08 Weinberg PassengerWeinberg – The Passenger
Breedt; Saccà; Kelessidi; Rucinski; Doneva; Wiener Symphoniker; Teodor Currentzis
ArtHaus Musik 109179

This DVD’s booklet contains a lengthy encomium by Weinberg’s friend and muse, Shostakovich, calling The Passenger “a masterpiece, both in shape and style.” Unsurprising, as Shostakovich’s own “shape and style” pervade Weinberg’s compositions, including this one.

Mieczyslaw Weinberg (1919-1996), a Polish Jew who fled to the USSR in 1939, completed The Passenger in 1968. His memorial to Holocaust victims, among them his parents and sister, was never staged until 2010 at Austria’s Bregenz Festival, the production preserved here.

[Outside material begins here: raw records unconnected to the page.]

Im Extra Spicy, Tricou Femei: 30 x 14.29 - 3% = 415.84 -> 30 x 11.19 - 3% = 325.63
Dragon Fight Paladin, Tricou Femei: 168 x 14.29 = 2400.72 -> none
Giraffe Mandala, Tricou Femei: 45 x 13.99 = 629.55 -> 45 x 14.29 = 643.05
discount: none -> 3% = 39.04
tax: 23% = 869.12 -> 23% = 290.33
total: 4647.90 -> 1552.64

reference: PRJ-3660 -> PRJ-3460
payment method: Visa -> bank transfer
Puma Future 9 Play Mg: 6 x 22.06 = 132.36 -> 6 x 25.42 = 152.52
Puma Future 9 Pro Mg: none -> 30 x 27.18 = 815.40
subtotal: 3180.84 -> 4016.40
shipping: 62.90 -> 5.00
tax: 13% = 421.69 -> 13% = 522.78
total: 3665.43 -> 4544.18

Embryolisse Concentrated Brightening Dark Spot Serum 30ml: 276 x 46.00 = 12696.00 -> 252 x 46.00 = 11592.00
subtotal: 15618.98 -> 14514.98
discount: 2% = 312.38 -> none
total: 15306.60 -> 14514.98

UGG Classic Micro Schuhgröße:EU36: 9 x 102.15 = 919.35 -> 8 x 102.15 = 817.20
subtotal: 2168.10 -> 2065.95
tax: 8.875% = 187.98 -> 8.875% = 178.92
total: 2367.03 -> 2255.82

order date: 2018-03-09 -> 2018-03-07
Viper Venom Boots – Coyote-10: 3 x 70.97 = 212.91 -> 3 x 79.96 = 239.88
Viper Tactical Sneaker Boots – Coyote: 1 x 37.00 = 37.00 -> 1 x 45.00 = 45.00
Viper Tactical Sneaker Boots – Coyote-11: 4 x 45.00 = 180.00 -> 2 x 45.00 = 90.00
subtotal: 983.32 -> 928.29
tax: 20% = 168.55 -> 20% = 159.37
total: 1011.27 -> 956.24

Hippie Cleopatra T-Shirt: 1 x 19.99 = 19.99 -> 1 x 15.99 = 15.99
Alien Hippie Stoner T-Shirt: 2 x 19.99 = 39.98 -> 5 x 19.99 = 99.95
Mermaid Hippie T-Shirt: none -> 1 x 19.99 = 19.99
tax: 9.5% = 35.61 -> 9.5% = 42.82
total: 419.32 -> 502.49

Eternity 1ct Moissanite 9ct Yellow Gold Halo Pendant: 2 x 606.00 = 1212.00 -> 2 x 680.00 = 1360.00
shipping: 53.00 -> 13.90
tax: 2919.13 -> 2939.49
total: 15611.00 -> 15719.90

It has since been performed many times in other countries.

The set is on two levels: above, a ship deck in 1960, where Lisa and her husband Walter are bound for Brazil; below, wartime Auschwitz, where Lisa had been an SS guard. On board, Lisa thinks she recognizes Martha, supposedly killed in Auschwitz. Shaken, she reveals her Nazi past to Walter – and to us, the audience, in the Auschwitz scenes where most of the opera unfolds. Here, extended passages of poignant lyricism are punctuated by brutal orchestral outbursts and the onstage brutality of the guards.

Did Martha really survive, or is the veiled, silent passenger an apparition of Lisa’s haunted conscience? In the opera’s epilogue, alone on stage, an unveiled Martha sings
“… never forgive … never forget …”

If not quite “a masterpiece,” with its well-sung, effective music and potent drama, The Passenger will surely wrench guts and jerk tears. A bonus documentary provides details about Weinberg and this unforgettable production.